* _Required action_
Report all lines below with the word "none".

* _The input_

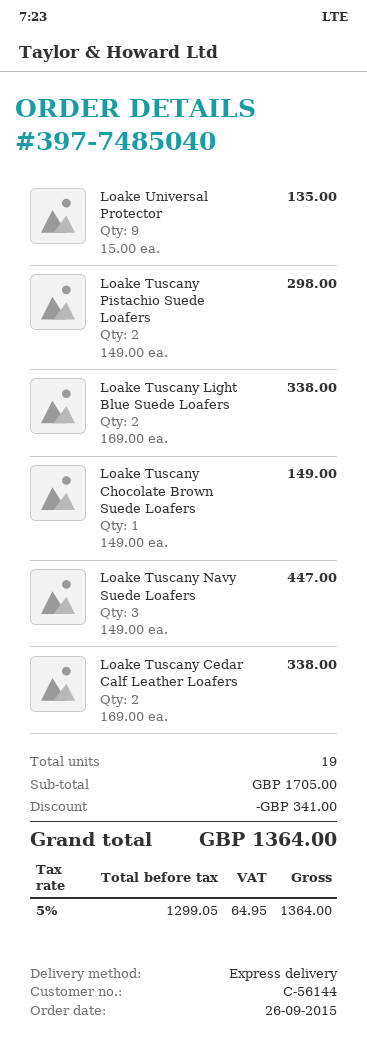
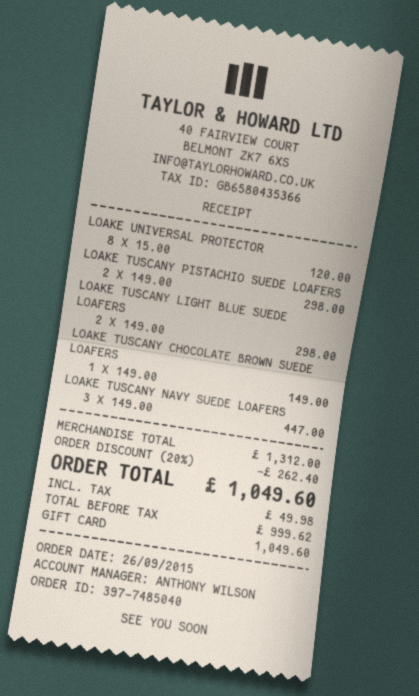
Loake Universal Protector: 9 x 15.00 = 135.00 -> 8 x 15.00 = 120.00
Loake Tuscany Light Blue Suede Loafers: 2 x 169.00 = 338.00 -> 2 x 149.00 = 298.00
Loake Tuscany Cedar Calf Leather Loafers: 2 x 169.00 = 338.00 -> none
subtotal: 1705.00 -> 1312.00
discount: 341.00 -> 262.40
net: 1299.05 -> 999.62
tax: 64.95 -> 49.98
total: 1364.00 -> 1049.60

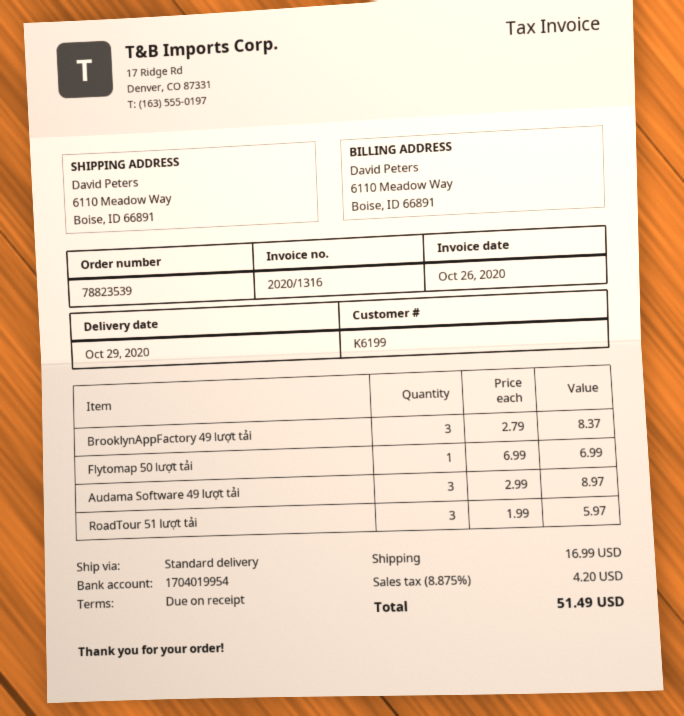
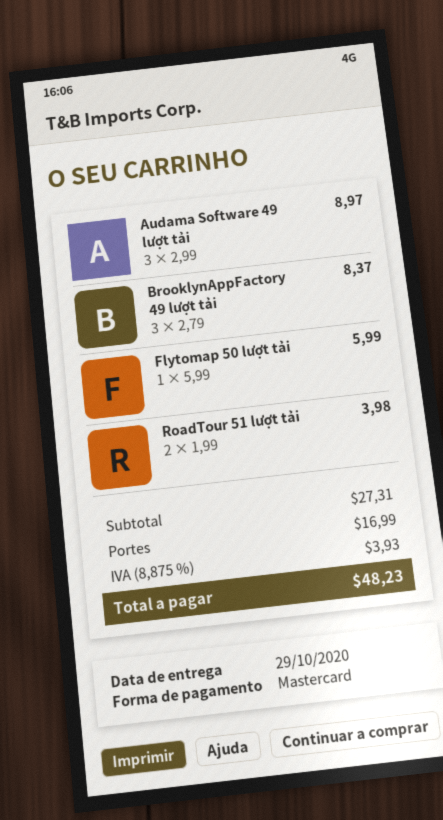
Flytomap 50 lượt tải: 1 x 6.99 = 6.99 -> 1 x 5.99 = 5.99
RoadTour 51 lượt tải: 3 x 1.99 = 5.97 -> 2 x 1.99 = 3.98
tax: 8.875% = 4.20 -> 8.875% = 3.93
total: 51.49 -> 48.23

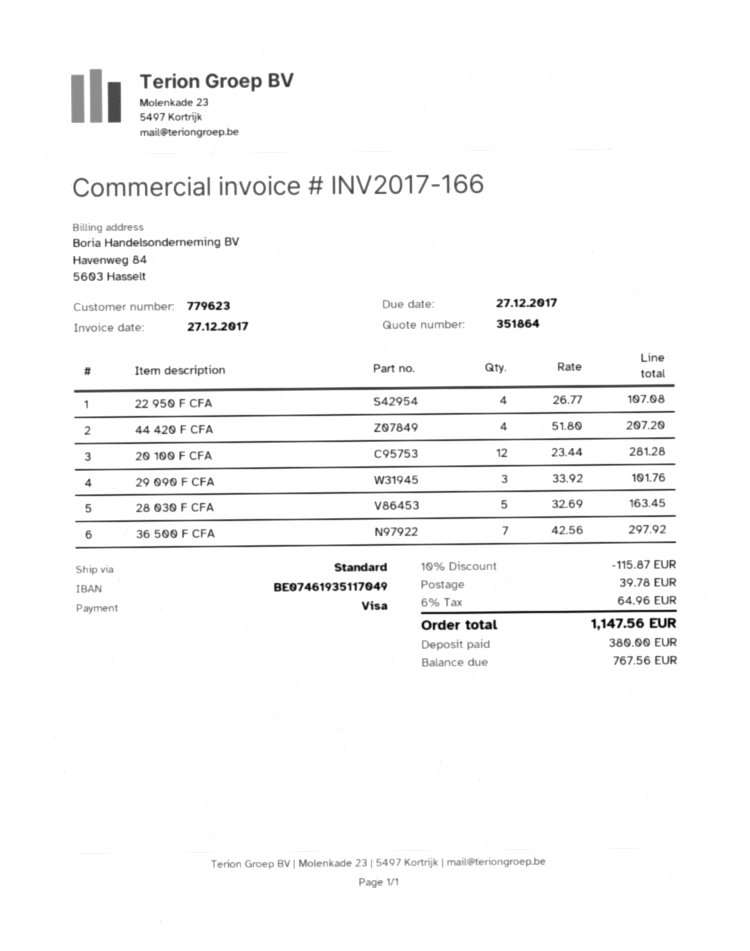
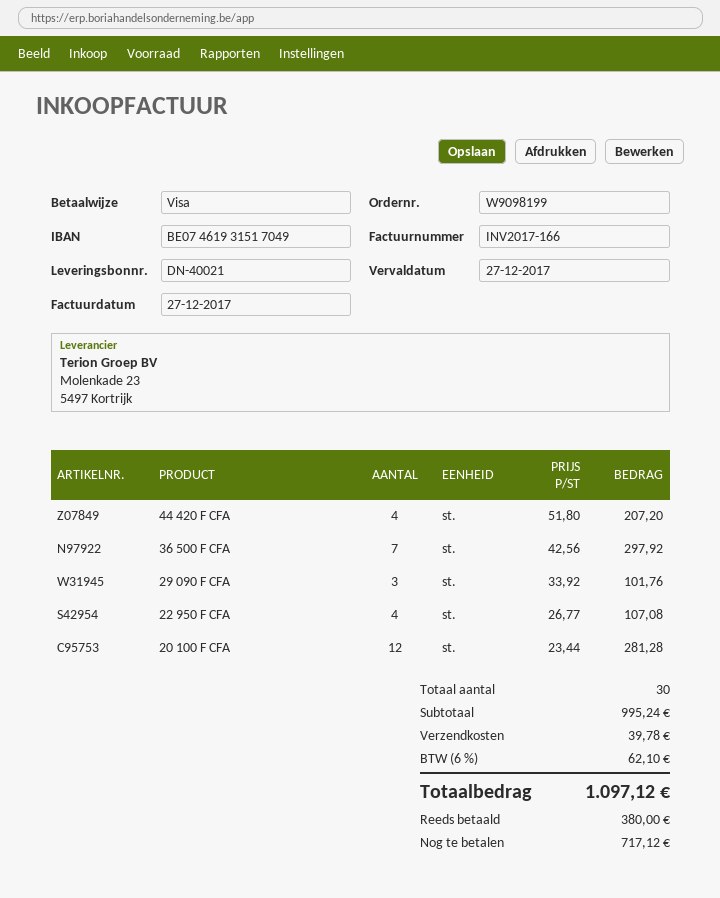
bank account: BE07461935117049 -> BE07461931517049
28 030 F CFA: 5 x 32.69 = 163.45 -> none
discount: 10% = 115.87 -> none
tax: 6% = 64.96 -> 6% = 62.10
total: 1147.56 -> 1097.12
balance: 767.56 -> 717.12

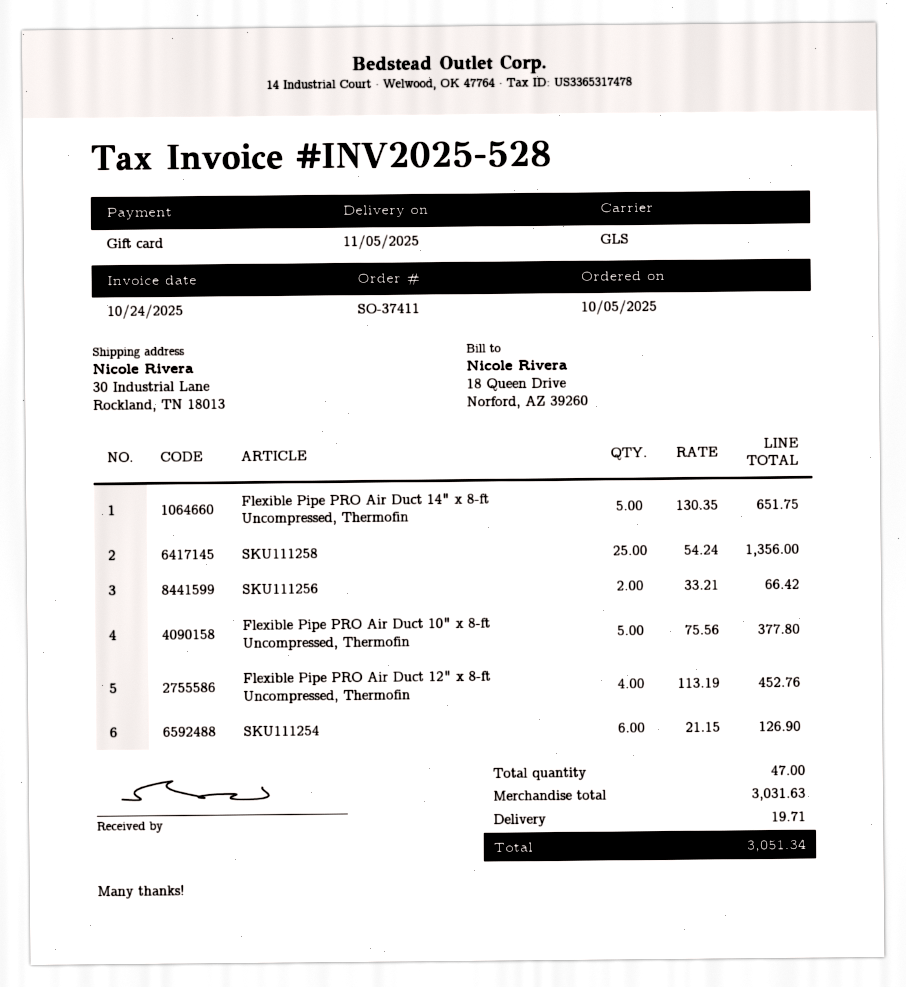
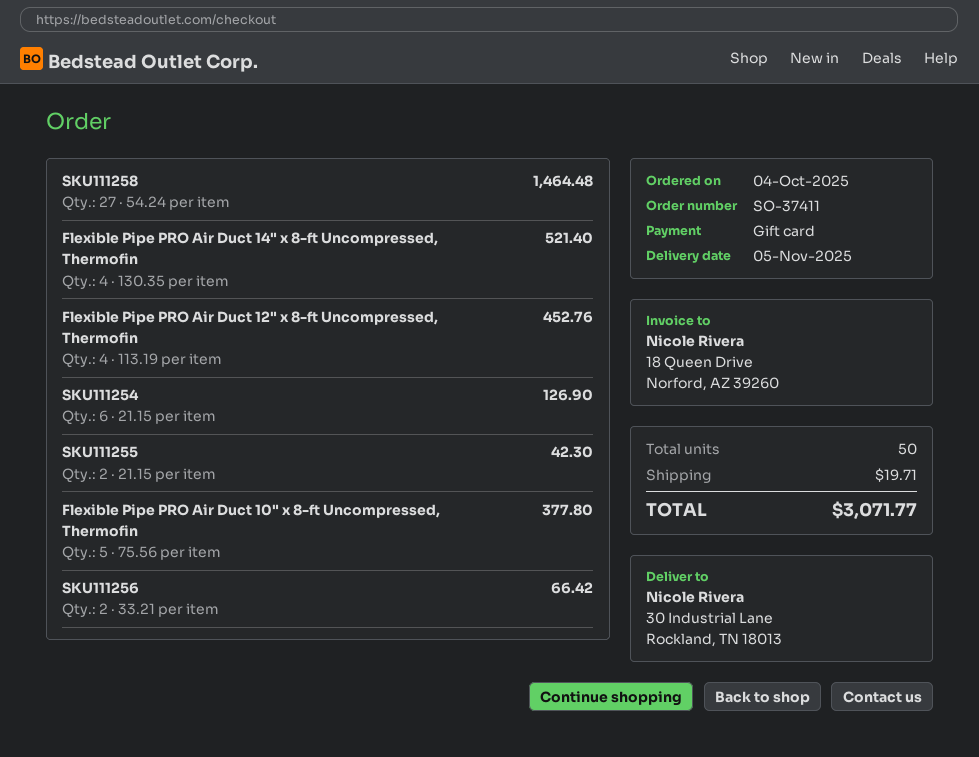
order date: 2025-10-05 -> 2025-10-04
Flexible Pipe PRO Air Duct 14" x 8-ft Uncompressed, Thermofin: 5 x 130.35 = 651.75 -> 4 x 130.35 = 521.40
SKU111258: 25 x 54.24 = 1356.00 -> 27 x 54.24 = 1464.48
SKU111255: none -> 2 x 21.15 = 42.30
total quantity: 47 -> 50
total: 3051.34 -> 3071.77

* _Exercise solution_
Loake Tuscany Cedar Calf Leather Loafers: 2 x 169.00 = 338.00 -> none
28 030 F CFA: 5 x 32.69 = 163.45 -> none
discount: 10% = 115.87 -> none
SKU111255: none -> 2 x 21.15 = 42.30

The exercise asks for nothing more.